**Work required**
An exact copy of every record below is needed, with all pictures removed.

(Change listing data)

══════

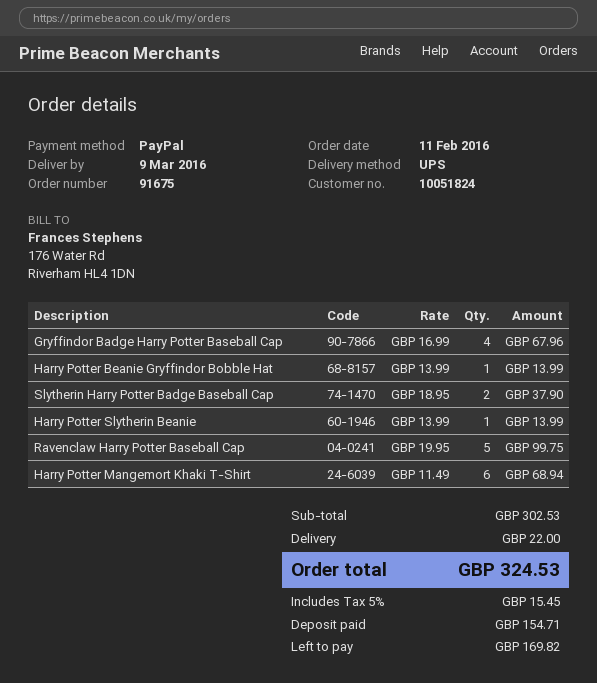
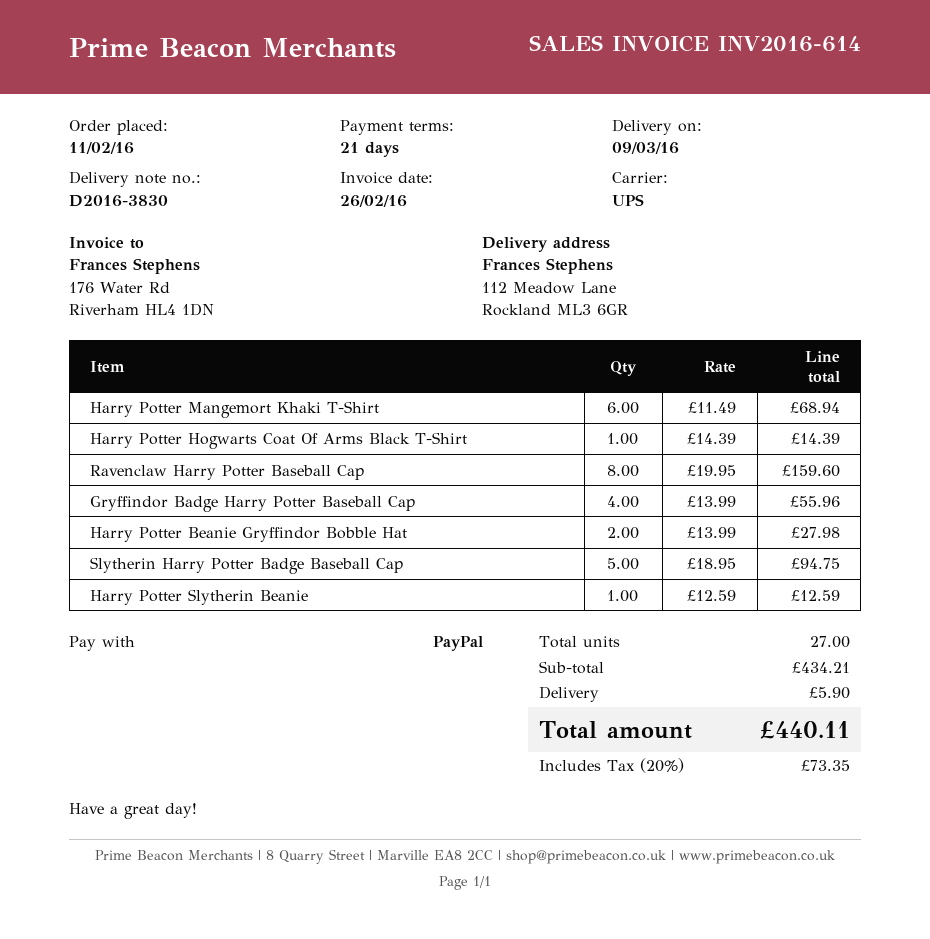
Gryffindor Badge Harry Potter Baseball Cap: 4 x 16.99 = 67.96 -> 4 x 13.99 = 55.96
Harry Potter Beanie Gryffindor Bobble Hat: 1 x 13.99 = 13.99 -> 2 x 13.99 = 27.98
Slytherin Harry Potter Badge Baseball Cap: 2 x 18.95 = 37.90 -> 5 x 18.95 = 94.75
Harry Potter Slytherin Beanie: 1 x 13.99 = 13.99 -> 1 x 12.59 = 12.59
Ravenclaw Harry Potter Baseball Cap: 5 x 19.95 = 99.75 -> 8 x 19.95 = 159.60
Harry Potter Hogwarts Coat Of Arms Black T-Shirt: none -> 1 x 14.39 = 14.39
subtotal: 302.53 -> 434.21
shipping: 22.00 -> 5.90
tax: 5% = 15.45 -> 20% = 73.35
total: 324.53 -> 440.11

══════

**Task response**
Gryffindor Badge Harry Potter Baseball Cap: 4 x 16.99 = 67.96 -> 4 x 13.99 = 55.96
Harry Potter Beanie Gryffindor Bobble Hat: 1 x 13.99 = 13.99 -> 2 x 13.99 = 27.98
Slytherin Harry Potter Badge Baseball Cap: 2 x 18.95 = 37.90 -> 5 x 18.95 = 94.75
Harry Potter Slytherin Beanie: 1 x 13.99 = 13.99 -> 1 x 12.59 = 12.59
Ravenclaw Harry Potter Baseball Cap: 5 x 19.95 = 99.75 -> 8 x 19.95 = 159.60
Harry Potter Hogwarts Coat Of Arms Black T-Shirt: none -> 1 x 14.39 = 14.39
subtotal: 302.53 -> 434.21
shipping: 22.00 -> 5.90
tax: 5% = 15.45 -> 20% = 73.35
total: 324.53 -> 440.11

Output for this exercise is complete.